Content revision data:
_ _ _ _

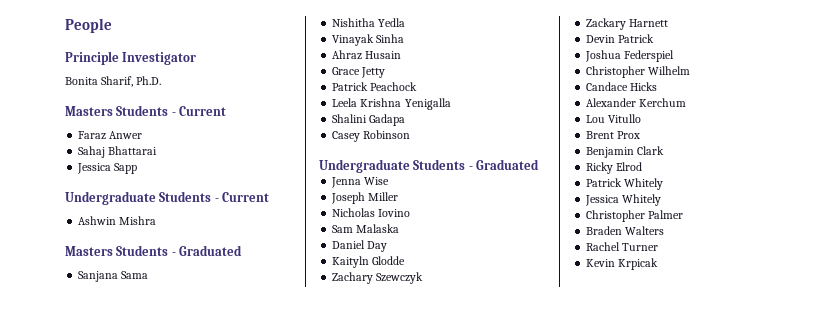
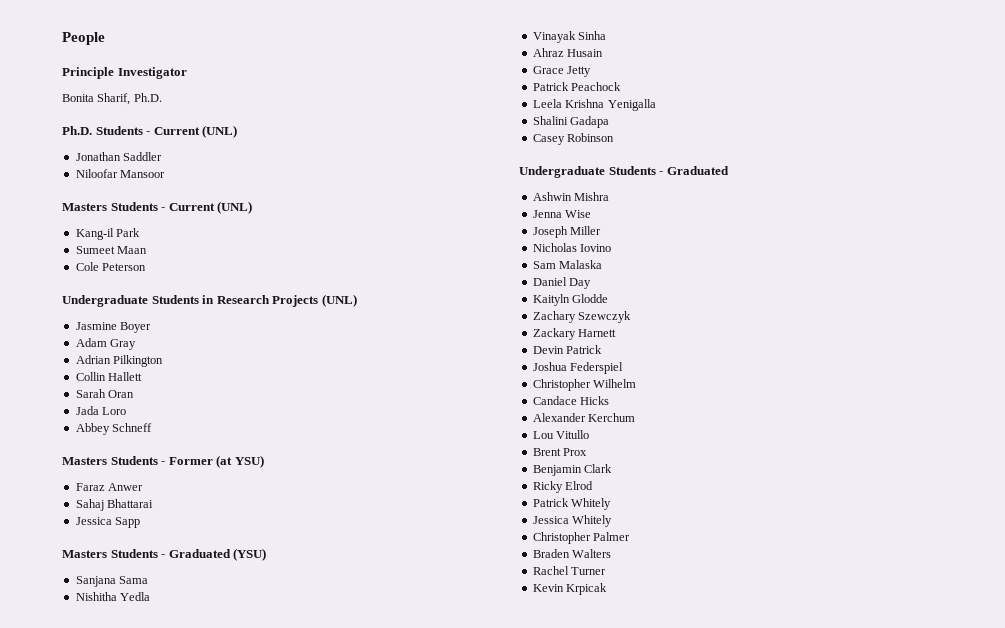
[65,105,227,116] Masters Students - Current -> [62,125,238,138] [75,152,163,161] [75,169,166,178] [62,201,253,214] [75,228,141,240] [75,246,148,254] [75,262,147,271] [62,294,357,307] [75,322,152,333] [75,338,137,350] [75,355,164,367] [75,372,143,381] [75,389,135,398] [75,406,127,415] [75,423,153,435] [62,455,264,468] Ph.D. Students - Current (UNL) // Jonathan Saddler // Niloofar Mansoor // Masters Students - Current (UNL) // Kang-il Park // Sumeet Maan // Cole Peterson // Undergraduate Students in Research Projects (UNL) // Jasmine Boyer // Adam Gray // Adrian Pilkington // Collin Hallett // Sarah Oran // Jada Loro // Abbey Schneff // Masters Students - Former (at YSU)
[65,191,270,205] [78,216,157,225] // Undergraduate Students - Current // Ashwin Mishra -> (141, 522) none
(243, 250) none -> [233,548,267,561] (YSU)
(540, 164) none -> [532,192,610,201] // Ashwin Mishra

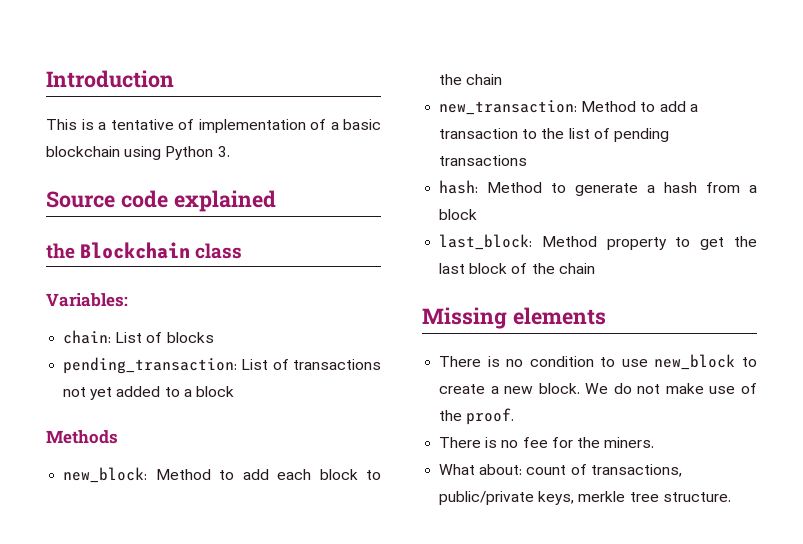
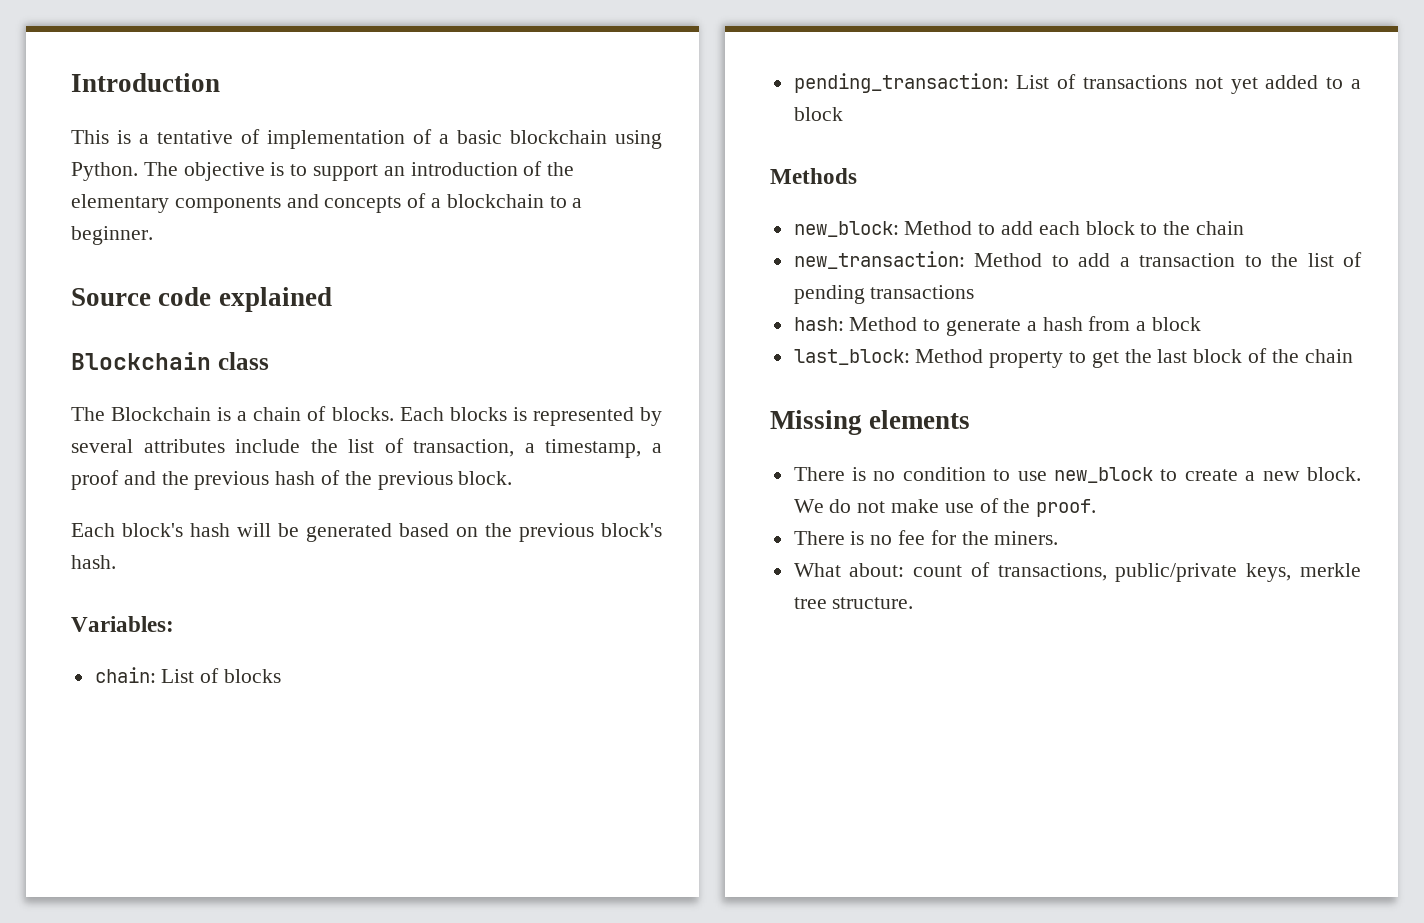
[165,146,230,160] Python 3. -> [71,161,575,181] [71,193,583,213] [71,226,153,245] Python. The objective is to support an introduction of the elementary components and concepts of a blockchain to a beginner.
[46,243,75,259] the -> (332, 299) none
(243, 251) none -> [71,406,662,426] [71,438,662,458] [71,470,513,490] [71,523,662,542] [71,555,116,569] // The Blockchain is a chain of blocks. Each blocks is represented by several attributes include the list of transaction, a timestamp, a proof and the previous hash of the previous block. // Each block's hash will be generated based on the previous block's hash.

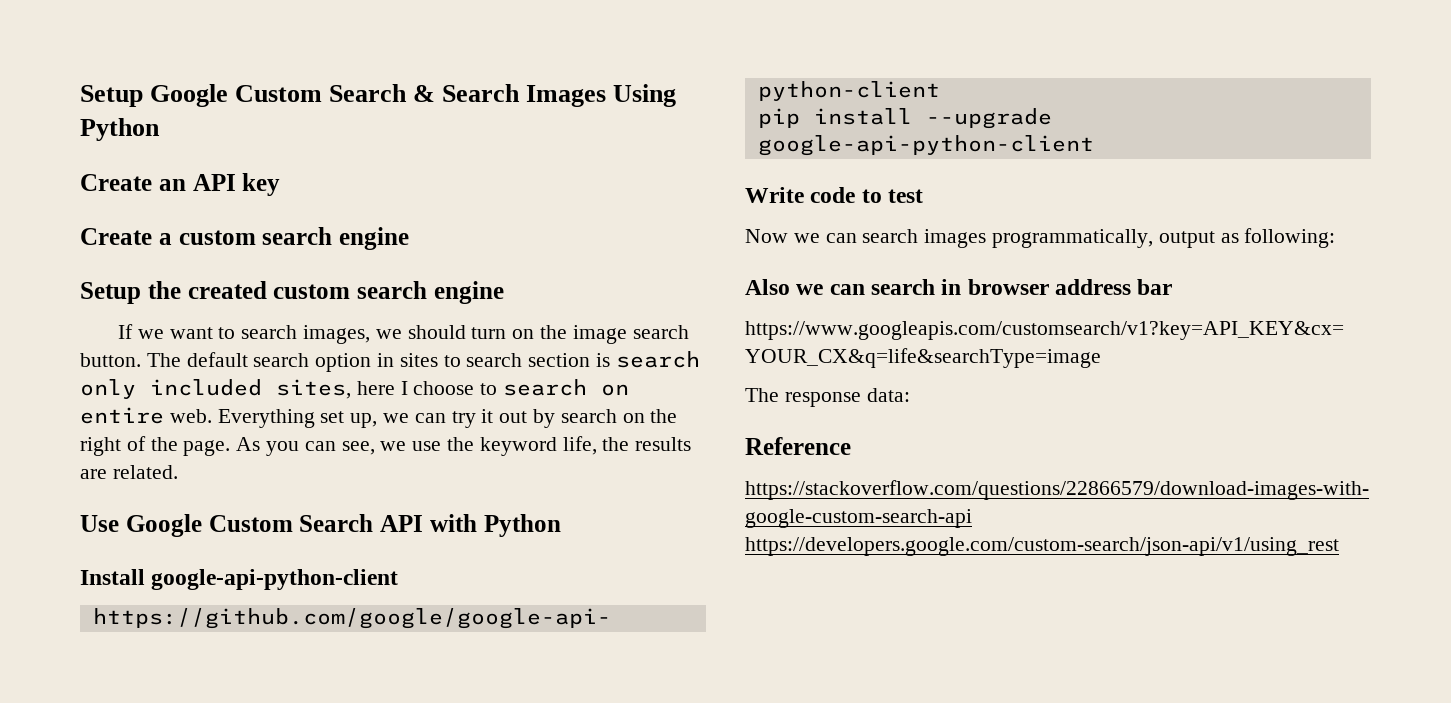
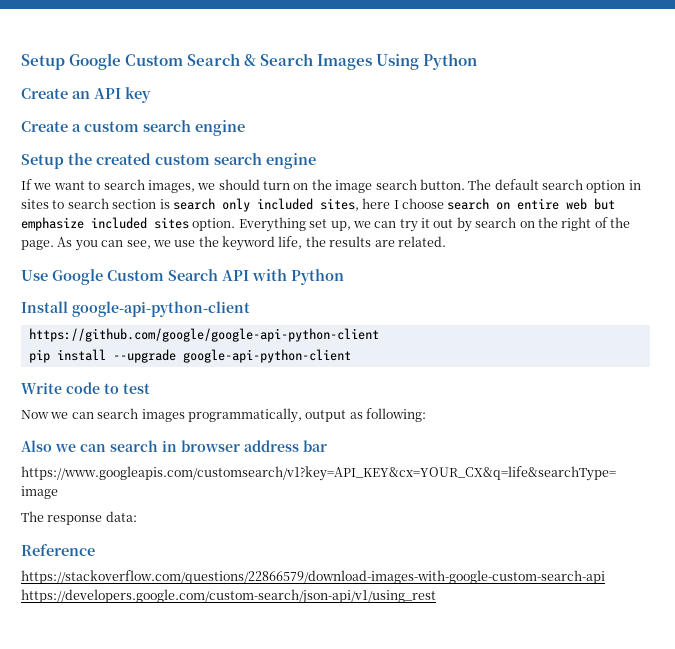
[480,383,498,395] to -> (444, 203) none
[169,409,212,423] web. -> [566,198,616,210] [21,217,236,231] web but emphasize included sites option.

_ _ _ _

# [Exercise goal]
Only the lines from the beginning of the records through the line bearing "(540, 164) none" belong in the answer, copied word for word with pictures left out.

# [Answer for the task]
[65,105,227,116] Masters Students - Current -> [62,125,238,138] [75,152,163,161] [75,169,166,178] [62,201,253,214] [75,228,141,240] [75,246,148,254] [75,262,147,271] [62,294,357,307] [75,322,152,333] [75,338,137,350] [75,355,164,367] [75,372,143,381] [75,389,135,398] [75,406,127,415] [75,423,153,435] [62,455,264,468] Ph.D. Students - Current (UNL) // Jonathan Saddler // Niloofar Mansoor // Masters Students - Current (UNL) // Kang-il Park // Sumeet Maan // Cole Peterson // Undergraduate Students in Research Projects (UNL) // Jasmine Boyer // Adam Gray // Adrian Pilkington // Collin Hallett // Sarah Oran // Jada Loro // Abbey Schneff // Masters Students - Former (at YSU)
[65,191,270,205] [78,216,157,225] // Undergraduate Students - Current // Ashwin Mishra -> (141, 522) none
(243, 250) none -> [233,548,267,561] (YSU)
(540, 164) none -> [532,192,610,201] // Ashwin Mishra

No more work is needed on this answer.